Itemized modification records
════════

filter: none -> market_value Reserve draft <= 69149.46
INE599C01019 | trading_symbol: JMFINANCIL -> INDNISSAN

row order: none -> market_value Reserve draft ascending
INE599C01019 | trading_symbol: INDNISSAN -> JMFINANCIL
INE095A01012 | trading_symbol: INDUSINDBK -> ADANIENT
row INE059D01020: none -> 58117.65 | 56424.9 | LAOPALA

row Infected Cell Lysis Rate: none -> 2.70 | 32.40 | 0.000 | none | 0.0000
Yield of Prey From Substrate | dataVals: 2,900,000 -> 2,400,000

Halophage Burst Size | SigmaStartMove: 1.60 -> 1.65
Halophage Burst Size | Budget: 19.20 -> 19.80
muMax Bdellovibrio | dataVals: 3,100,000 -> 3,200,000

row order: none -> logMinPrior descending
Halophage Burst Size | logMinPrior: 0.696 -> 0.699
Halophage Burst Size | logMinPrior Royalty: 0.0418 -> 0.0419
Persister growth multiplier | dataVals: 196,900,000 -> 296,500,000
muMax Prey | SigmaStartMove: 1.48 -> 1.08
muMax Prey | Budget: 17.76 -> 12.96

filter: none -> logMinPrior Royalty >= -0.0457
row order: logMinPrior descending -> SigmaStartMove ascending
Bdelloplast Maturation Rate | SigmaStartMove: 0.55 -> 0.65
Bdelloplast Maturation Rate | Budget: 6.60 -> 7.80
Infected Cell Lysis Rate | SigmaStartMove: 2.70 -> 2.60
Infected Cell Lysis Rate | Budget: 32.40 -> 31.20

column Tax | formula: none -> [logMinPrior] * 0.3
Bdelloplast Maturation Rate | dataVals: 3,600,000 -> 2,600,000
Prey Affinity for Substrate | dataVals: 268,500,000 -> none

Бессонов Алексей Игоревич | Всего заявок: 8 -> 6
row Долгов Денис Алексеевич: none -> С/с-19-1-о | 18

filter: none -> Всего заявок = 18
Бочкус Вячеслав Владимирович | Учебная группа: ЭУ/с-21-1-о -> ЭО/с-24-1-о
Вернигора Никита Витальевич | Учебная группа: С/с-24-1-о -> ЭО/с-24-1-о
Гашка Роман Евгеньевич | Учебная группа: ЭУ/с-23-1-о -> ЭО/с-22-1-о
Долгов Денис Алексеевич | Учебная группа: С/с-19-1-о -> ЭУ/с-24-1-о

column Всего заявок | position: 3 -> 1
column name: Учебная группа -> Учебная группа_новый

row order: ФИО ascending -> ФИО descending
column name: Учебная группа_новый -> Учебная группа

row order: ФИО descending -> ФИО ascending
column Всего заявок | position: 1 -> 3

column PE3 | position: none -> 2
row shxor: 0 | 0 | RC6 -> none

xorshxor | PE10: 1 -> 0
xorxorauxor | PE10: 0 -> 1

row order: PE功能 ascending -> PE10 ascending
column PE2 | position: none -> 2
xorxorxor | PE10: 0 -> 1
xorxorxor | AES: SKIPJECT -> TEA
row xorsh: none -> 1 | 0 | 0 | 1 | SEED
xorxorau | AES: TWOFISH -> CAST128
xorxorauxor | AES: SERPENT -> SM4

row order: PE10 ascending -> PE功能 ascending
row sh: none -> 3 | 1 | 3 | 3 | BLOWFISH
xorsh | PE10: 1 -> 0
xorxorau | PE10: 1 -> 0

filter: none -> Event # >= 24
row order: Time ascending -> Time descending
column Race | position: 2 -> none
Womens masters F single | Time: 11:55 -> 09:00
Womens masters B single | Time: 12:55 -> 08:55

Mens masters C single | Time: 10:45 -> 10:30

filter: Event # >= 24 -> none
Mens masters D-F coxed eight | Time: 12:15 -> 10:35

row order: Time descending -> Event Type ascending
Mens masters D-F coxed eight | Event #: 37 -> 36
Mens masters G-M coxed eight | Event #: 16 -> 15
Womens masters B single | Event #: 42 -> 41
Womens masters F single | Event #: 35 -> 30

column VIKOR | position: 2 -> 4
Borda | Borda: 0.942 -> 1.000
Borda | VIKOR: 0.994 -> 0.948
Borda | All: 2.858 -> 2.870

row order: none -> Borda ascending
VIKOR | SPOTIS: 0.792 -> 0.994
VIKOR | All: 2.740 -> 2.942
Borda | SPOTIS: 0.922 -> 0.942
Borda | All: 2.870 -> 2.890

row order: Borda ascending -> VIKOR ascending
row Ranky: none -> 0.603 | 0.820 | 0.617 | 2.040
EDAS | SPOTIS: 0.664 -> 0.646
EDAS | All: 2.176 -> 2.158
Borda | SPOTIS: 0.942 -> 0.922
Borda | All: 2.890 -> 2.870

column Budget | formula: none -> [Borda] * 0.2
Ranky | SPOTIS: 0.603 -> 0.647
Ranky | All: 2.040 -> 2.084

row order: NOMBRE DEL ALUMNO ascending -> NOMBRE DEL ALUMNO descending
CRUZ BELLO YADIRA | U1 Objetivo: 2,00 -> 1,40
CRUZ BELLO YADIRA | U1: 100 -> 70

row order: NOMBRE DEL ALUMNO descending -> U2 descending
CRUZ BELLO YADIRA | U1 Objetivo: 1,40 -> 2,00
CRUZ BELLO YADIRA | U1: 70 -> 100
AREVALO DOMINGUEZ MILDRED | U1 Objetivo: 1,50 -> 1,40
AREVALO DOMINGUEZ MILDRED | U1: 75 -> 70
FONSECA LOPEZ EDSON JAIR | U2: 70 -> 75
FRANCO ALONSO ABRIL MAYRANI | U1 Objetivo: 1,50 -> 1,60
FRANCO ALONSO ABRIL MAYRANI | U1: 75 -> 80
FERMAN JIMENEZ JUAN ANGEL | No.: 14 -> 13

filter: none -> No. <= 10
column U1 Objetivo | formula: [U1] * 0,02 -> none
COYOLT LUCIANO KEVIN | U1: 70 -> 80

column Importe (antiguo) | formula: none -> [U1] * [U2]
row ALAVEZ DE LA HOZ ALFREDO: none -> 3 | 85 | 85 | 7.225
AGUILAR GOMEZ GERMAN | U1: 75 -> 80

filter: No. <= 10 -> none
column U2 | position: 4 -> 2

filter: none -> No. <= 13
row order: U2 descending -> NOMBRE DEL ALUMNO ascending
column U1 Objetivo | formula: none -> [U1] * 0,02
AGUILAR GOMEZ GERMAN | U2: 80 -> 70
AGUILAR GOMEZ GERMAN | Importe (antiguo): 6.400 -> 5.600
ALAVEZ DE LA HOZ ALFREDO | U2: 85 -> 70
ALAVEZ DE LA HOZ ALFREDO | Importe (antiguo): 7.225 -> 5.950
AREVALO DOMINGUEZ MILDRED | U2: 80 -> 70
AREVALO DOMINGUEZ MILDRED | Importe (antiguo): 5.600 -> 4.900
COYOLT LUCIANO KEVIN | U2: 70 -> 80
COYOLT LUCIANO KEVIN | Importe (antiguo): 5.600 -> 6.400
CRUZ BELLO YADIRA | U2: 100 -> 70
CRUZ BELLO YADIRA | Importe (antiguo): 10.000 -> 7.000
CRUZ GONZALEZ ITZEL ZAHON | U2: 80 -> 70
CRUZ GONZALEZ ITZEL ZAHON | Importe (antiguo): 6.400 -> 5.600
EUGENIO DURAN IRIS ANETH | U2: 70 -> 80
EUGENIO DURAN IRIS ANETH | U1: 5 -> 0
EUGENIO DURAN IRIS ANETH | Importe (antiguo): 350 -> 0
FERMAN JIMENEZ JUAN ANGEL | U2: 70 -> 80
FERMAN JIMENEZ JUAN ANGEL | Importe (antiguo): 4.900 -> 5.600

════════

State how many lines of the data include the word "EUGENIO", with nothing else.

3